TASK INPUT =>

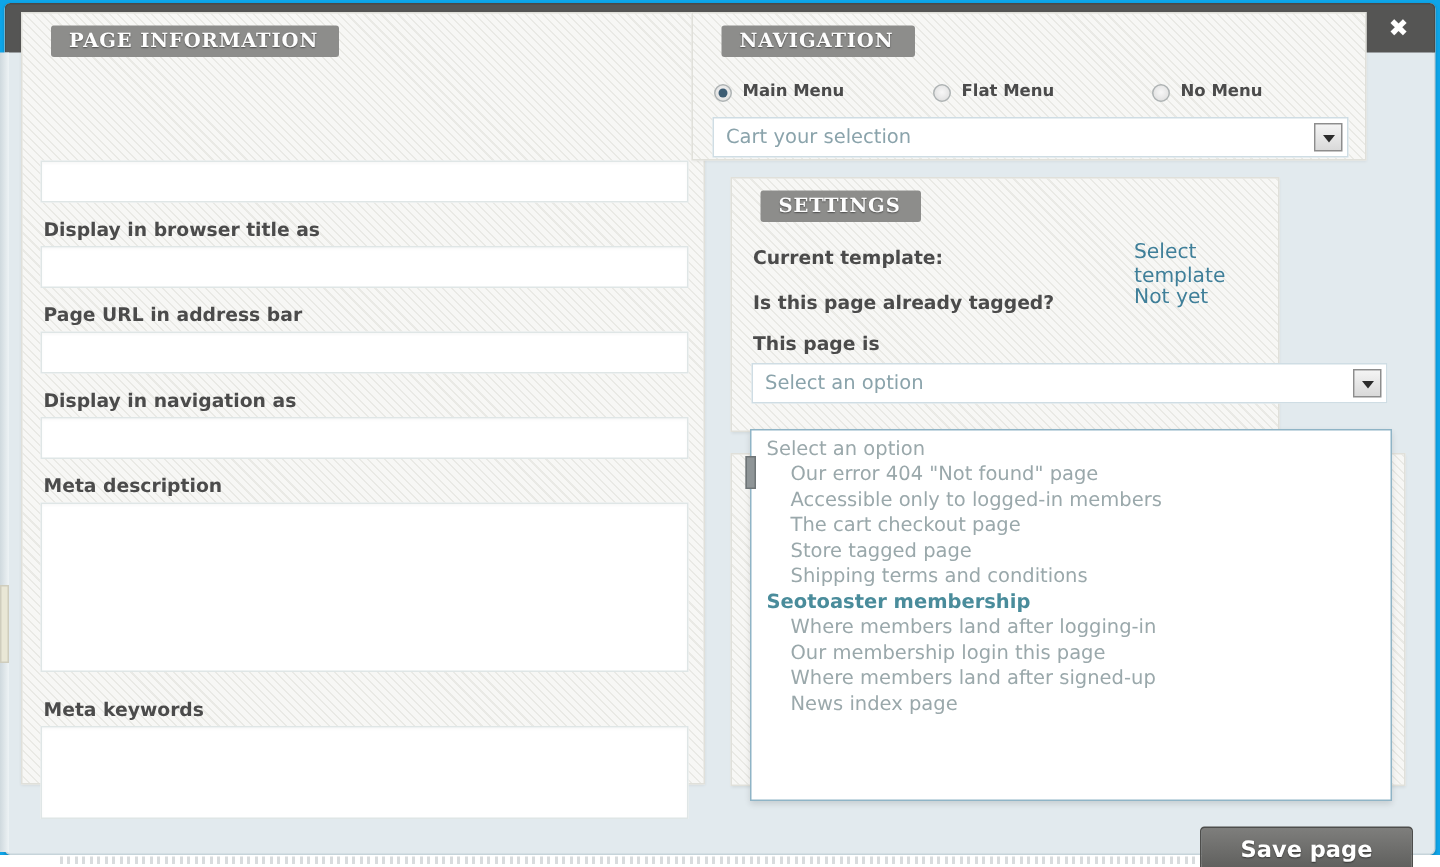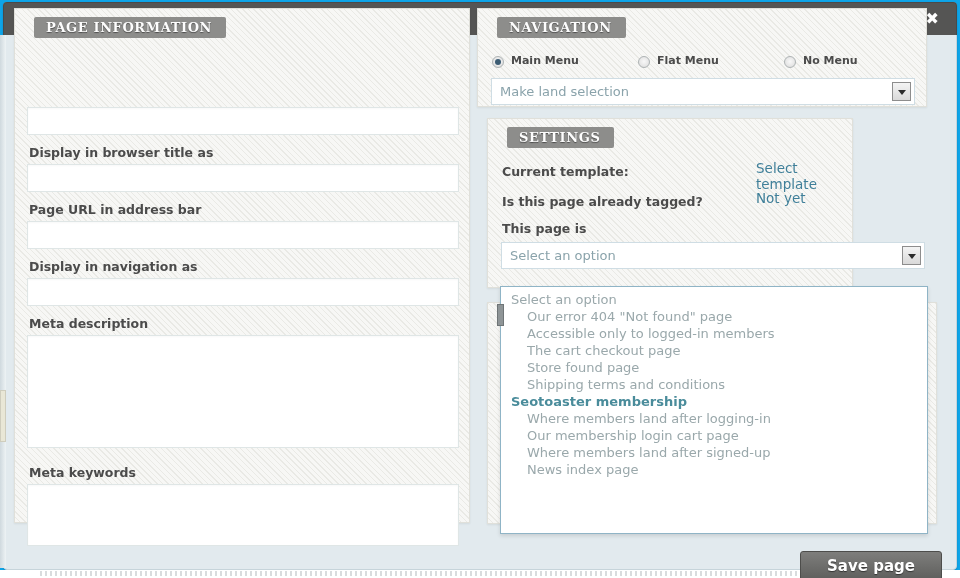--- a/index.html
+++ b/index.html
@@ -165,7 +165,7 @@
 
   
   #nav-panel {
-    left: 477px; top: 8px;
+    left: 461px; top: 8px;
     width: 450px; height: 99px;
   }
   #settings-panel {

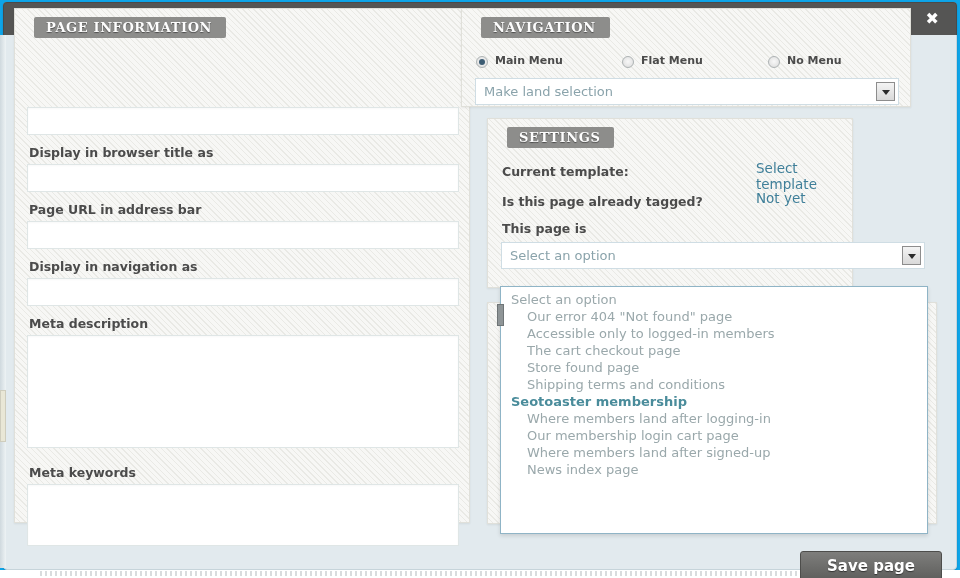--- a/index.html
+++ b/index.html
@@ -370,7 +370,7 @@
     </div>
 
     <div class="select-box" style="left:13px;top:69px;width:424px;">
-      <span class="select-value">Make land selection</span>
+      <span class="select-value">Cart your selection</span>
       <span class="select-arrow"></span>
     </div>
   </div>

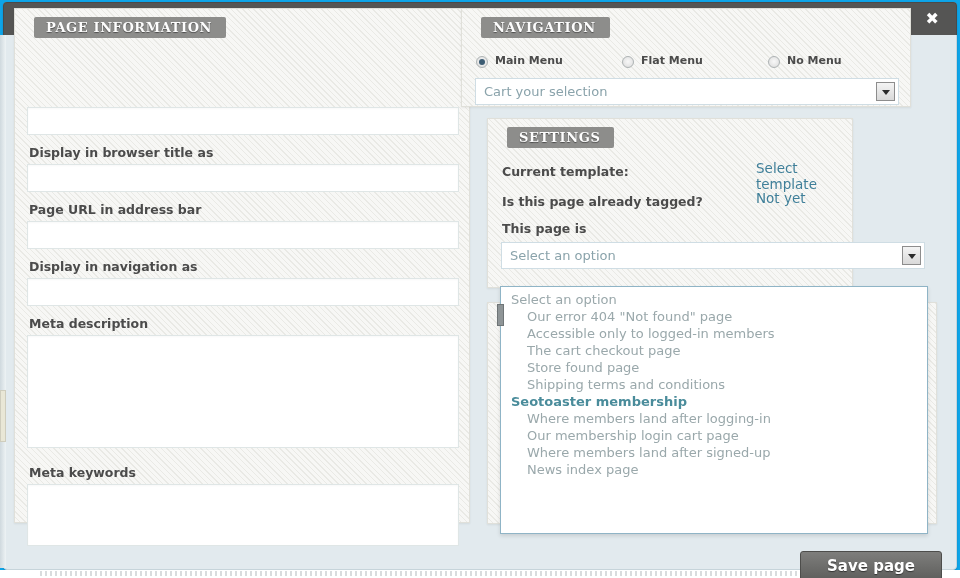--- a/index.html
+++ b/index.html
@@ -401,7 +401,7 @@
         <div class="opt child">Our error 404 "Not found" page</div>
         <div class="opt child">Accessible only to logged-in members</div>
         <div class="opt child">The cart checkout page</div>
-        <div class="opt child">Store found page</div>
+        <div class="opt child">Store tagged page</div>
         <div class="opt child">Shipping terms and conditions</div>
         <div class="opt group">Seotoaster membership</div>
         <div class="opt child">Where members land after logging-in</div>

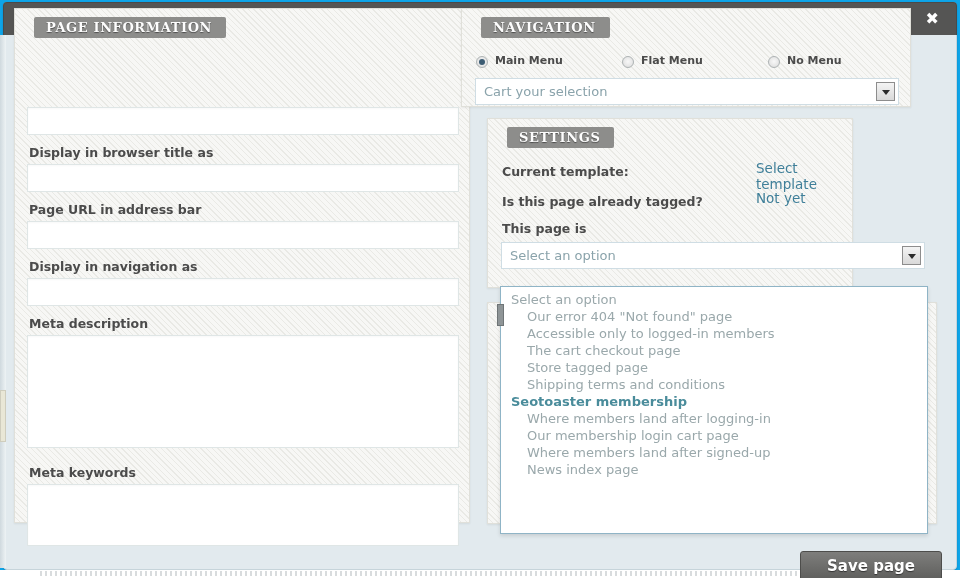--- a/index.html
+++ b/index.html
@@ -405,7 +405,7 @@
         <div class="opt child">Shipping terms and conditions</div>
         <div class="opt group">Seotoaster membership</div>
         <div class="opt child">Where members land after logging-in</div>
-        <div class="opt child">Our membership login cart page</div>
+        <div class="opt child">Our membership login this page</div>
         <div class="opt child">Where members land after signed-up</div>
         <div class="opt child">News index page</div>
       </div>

TRY IT => Pictures stay out, but every record above is to be returned exactly.

TASK RESULT =>
--- a/index.html
+++ b/index.html
@@ -165,7 +165,7 @@
 
   
   #nav-panel {
-    left: 477px; top: 8px;
+    left: 461px; top: 8px;
     width: 450px; height: 99px;
   }
   #settings-panel {

--- a/index.html
+++ b/index.html
@@ -370,7 +370,7 @@
     </div>
 
     <div class="select-box" style="left:13px;top:69px;width:424px;">
-      <span class="select-value">Make land selection</span>
+      <span class="select-value">Cart your selection</span>
       <span class="select-arrow"></span>
     </div>
   </div>

--- a/index.html
+++ b/index.html
@@ -401,7 +401,7 @@
         <div class="opt child">Our error 404 "Not found" page</div>
         <div class="opt child">Accessible only to logged-in members</div>
         <div class="opt child">The cart checkout page</div>
-        <div class="opt child">Store found page</div>
+        <div class="opt child">Store tagged page</div>
         <div class="opt child">Shipping terms and conditions</div>
         <div class="opt group">Seotoaster membership</div>
         <div class="opt child">Where members land after logging-in</div>

--- a/index.html
+++ b/index.html
@@ -405,7 +405,7 @@
         <div class="opt child">Shipping terms and conditions</div>
         <div class="opt group">Seotoaster membership</div>
         <div class="opt child">Where members land after logging-in</div>
-        <div class="opt child">Our membership login cart page</div>
+        <div class="opt child">Our membership login this page</div>
         <div class="opt child">Where members land after signed-up</div>
         <div class="opt child">News index page</div>
       </div>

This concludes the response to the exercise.